En étant à l’écoute de votre client, celui-ci ne sentira pas que vous essayez de lui vendre à tout prix. Il se sentira compris et bien conseillé. Sachez qu’en vente, 80 % du travail devrait servir à bâtir la relation et 20 % seulement à présenter le produit. [1]

Oui mais…

« Je commence à magasiner, je vais faire le tour et reviendrai », ou même « je viens regarder en magasin, mais j’achèterai en ligne » : vous avez déjà entendu cela, n’est-ce pas?  Dans ce cas, vous pouvez lui demander directement ce qui l’empêche d’acheter chez vous. Aussi, dites-vous que dans cette situation, votre approche et le service que vous offrez feront une grande différence. Si ceux-ci sont hors pair, il est fort à parier que le client reviendra vous voir pour acheter le produit en question ou pour un conseil après achat. Si une relation positive est établie, elle sera tôt ou tard bénéfique, c’est garanti!

Des exemples concrets

Client : « Je trouve cela cher. »
Vous : « Si nous mettons le prix de côté, quels autres bénéfices recherchez-vous? Nos clients paient tous le même prix et témoignent d’un excellent retour sur investissement sur x périodes. »
Ou encore« Je comprends. Combien vous attendiez-vous à payer? »

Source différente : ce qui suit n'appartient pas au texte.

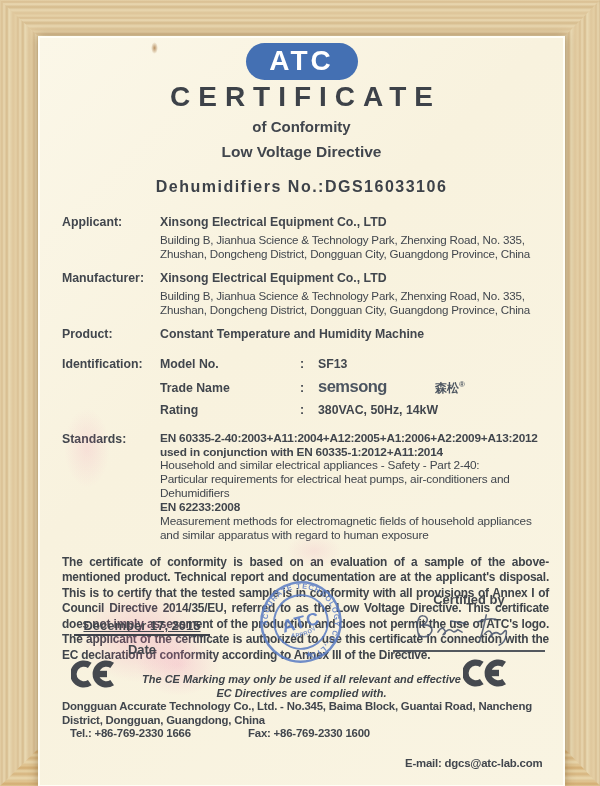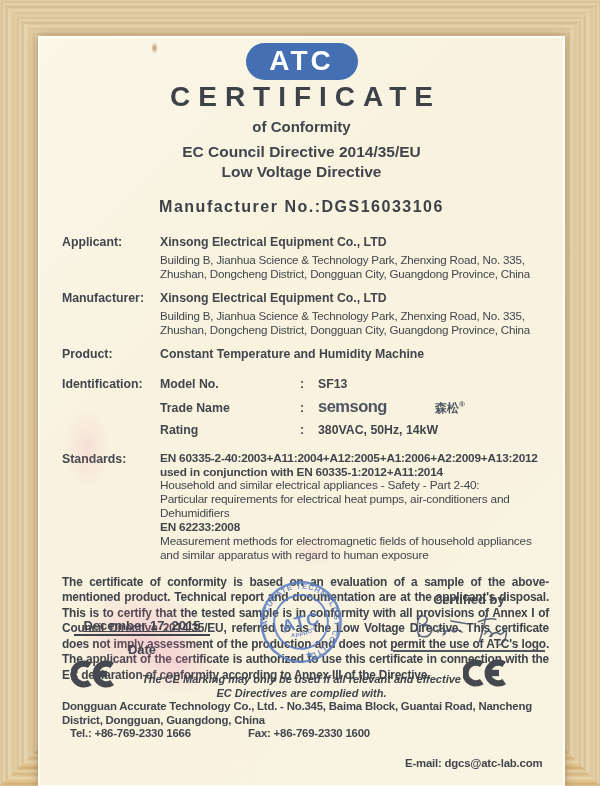--- a/index.html
+++ b/index.html
@@ -102,23 +102,22 @@
 
   <div class="smudge s1"></div>
   <div class="smudge s2"></div>
   <div class="smudge s3"></div>
   <div class="smudge s4"></div>
   <div class="smudge speck"></div>
 
   <div class="logo-pill">ATC</div>
   <div class="title">CERTIFICATE</div>
   <div class="subtitle">of Conformity</div>
-  <div class="directive">EC Council Directive 2014/35/EU</div>
   <div class="directive">Low Voltage Directive</div>
-  <div class="registration">Manufacturer No.:DGS16033106</div>
+  <div class="registration">Dehumidifiers No.:DGS16033106</div>
 
   <div class="content">
 
     <div class="row">
       <div class="lbl">Applicant:</div>
       <div class="val">
         <div class="name">Xinsong Electrical Equipment Co., LTD</div>
         <div class="addr">Building B, Jianhua Science &amp; Technology Park, Zhenxing Road, No. 335, Zhushan, Dongcheng District, Dongguan City, Guangdong Province, China</div>
       </div>
     </div>

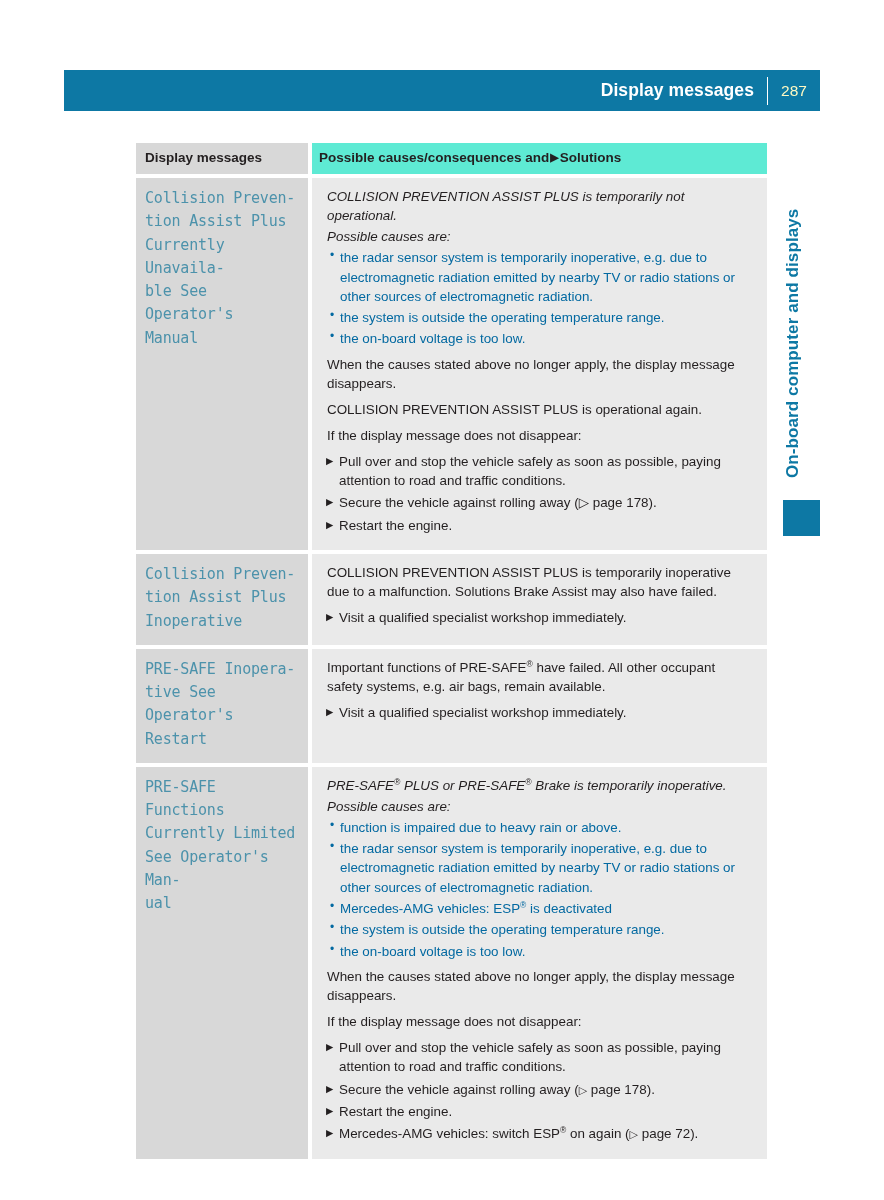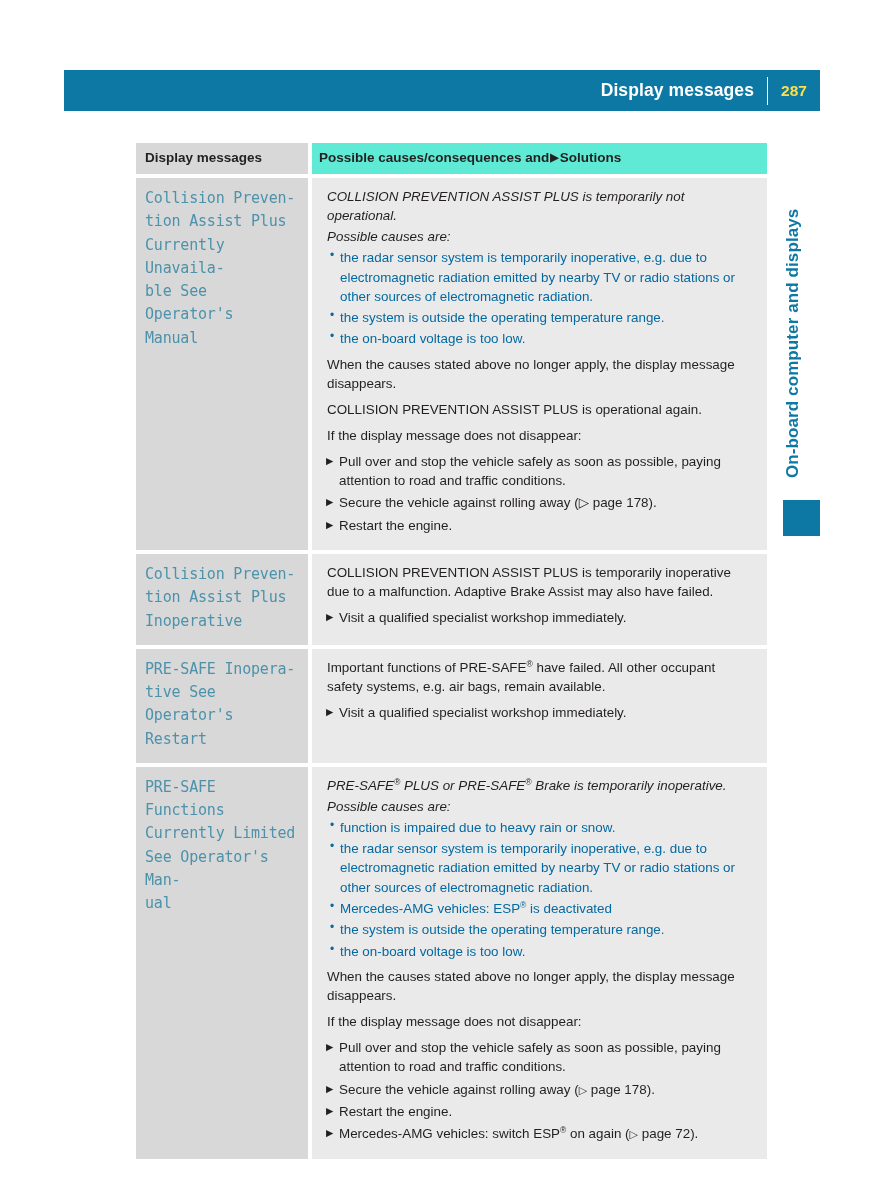--- a/index.html
+++ b/index.html
@@ -36,23 +36,23 @@
     padding-right: 13px;
     line-height: 1;
   }
   #header-divider {
     width: 1px;
     height: 28px;
     background: #ffffff;
     flex: 0 0 auto;
   }
   #header-pageno {
-    color: #fde047;
+    color: #fef9c3;
     font-size: 15.5px;
-    font-weight: bold;
+    font-weight: normal;
     width: 52px;
     text-align: center;
     line-height: 1;
   }
 
   
   #chapter-tab {
     position: absolute;
     left: 776px;
     top: 148px;
@@ -263,21 +263,21 @@
           </ul>
         </div>
       </div>
       <div class="trow">
         <div class="cell-left">
           <div class="msg-text">Collision Preven-
 tion Assist Plus
 Inoperative</div>
         </div>
         <div class="cell-right">
-          <p class="para">COLLISION PREVENTION ASSIST PLUS is temporarily inoperative due to a malfunction. Adaptive Brake Assist may also have failed.</p>
+          <p class="para">COLLISION PREVENTION ASSIST PLUS is temporarily inoperative due to a malfunction. Solutions Brake Assist may also have failed.</p>
           <ul class="steps">
             <li>Visit a qualified specialist workshop immediately.</li>
           </ul>
         </div>
       </div>
       <div class="trow">
         <div class="cell-left">
           <div class="msg-text">PRE-SAFE Inopera-
 tive See Operator's
 Restart</div>
@@ -293,21 +293,21 @@
         <div class="cell-left">
           <div class="msg-text">PRE-SAFE Functions
 Currently Limited
 See Operator's Man-
 ual</div>
         </div>
         <div class="cell-right">
           <p class="para tight">PRE-SAFE<sup class="reg">®</sup> PLUS or PRE-SAFE<sup class="reg">®</sup> Brake is temporarily inoperative.</p>
           <p class="para tight">Possible causes are:</p>
           <ul class="bullets">
-            <li>function is impaired due to heavy rain or snow.</li>
+            <li>function is impaired due to heavy rain or above.</li>
             <li>the radar sensor system is temporarily inoperative, e.g. due to electromagnetic radiation emitted by nearby TV or radio stations or other sources of electromagnetic radiation.</li>
             <li>Mercedes-AMG vehicles: ESP<sup class="reg">®</sup> is deactivated</li>
             <li>the system is outside the operating temperature range.</li>
             <li>the on-board voltage is too low.</li>
           </ul>
           <p class="para">When the causes stated above no longer apply, the display message disappears.</p>
           <p class="para">If the display message does not disappear:</p>
           <ul class="steps">
             <li>Pull over and stop the vehicle safely as soon as possible, paying attention to road and traffic conditions.</li>
             <li>Secure the vehicle against rolling away (<span class="pgref-tri">▷</span> page 178).</li>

Client : « Je dois y réfléchir. »
Vous : « Je comprends que vous ayez besoin de temps pour réfléchir à ce sujet et prendre la bonne décision. C’est un choix important… Pourriez-vous m’indiquer le principal élément qui vous bloque? J’aimerais vous aider à choisir ce qui vous conviendrait le mieux. »

Client : « Je fais déjà affaire avec un autre fournisseur ».
Vous : « Pourrais-je néanmoins savoir la date à laquelle se termine votre contrat? De cette manière, je pourrais préparer une offre comparative lors de votre renouvellement. Je suis convaincu du potentiel de [x avantages compétitifs] pour votre organisation. »[2]

Client : « Je dois en parler à … »
Vous : « Je comprends. Et vous, qu’en pensez-vous? »

Maintenant, à vous de jouer!

Maintenant, observez comment vous et vos conseillers traitent les objections de vos clients. Sauriez-vous identifier les plus courantes pour ainsi les anticiper et y répondre plus aisément? Comment y répondez-vous et comment en tirerez-vous avantage?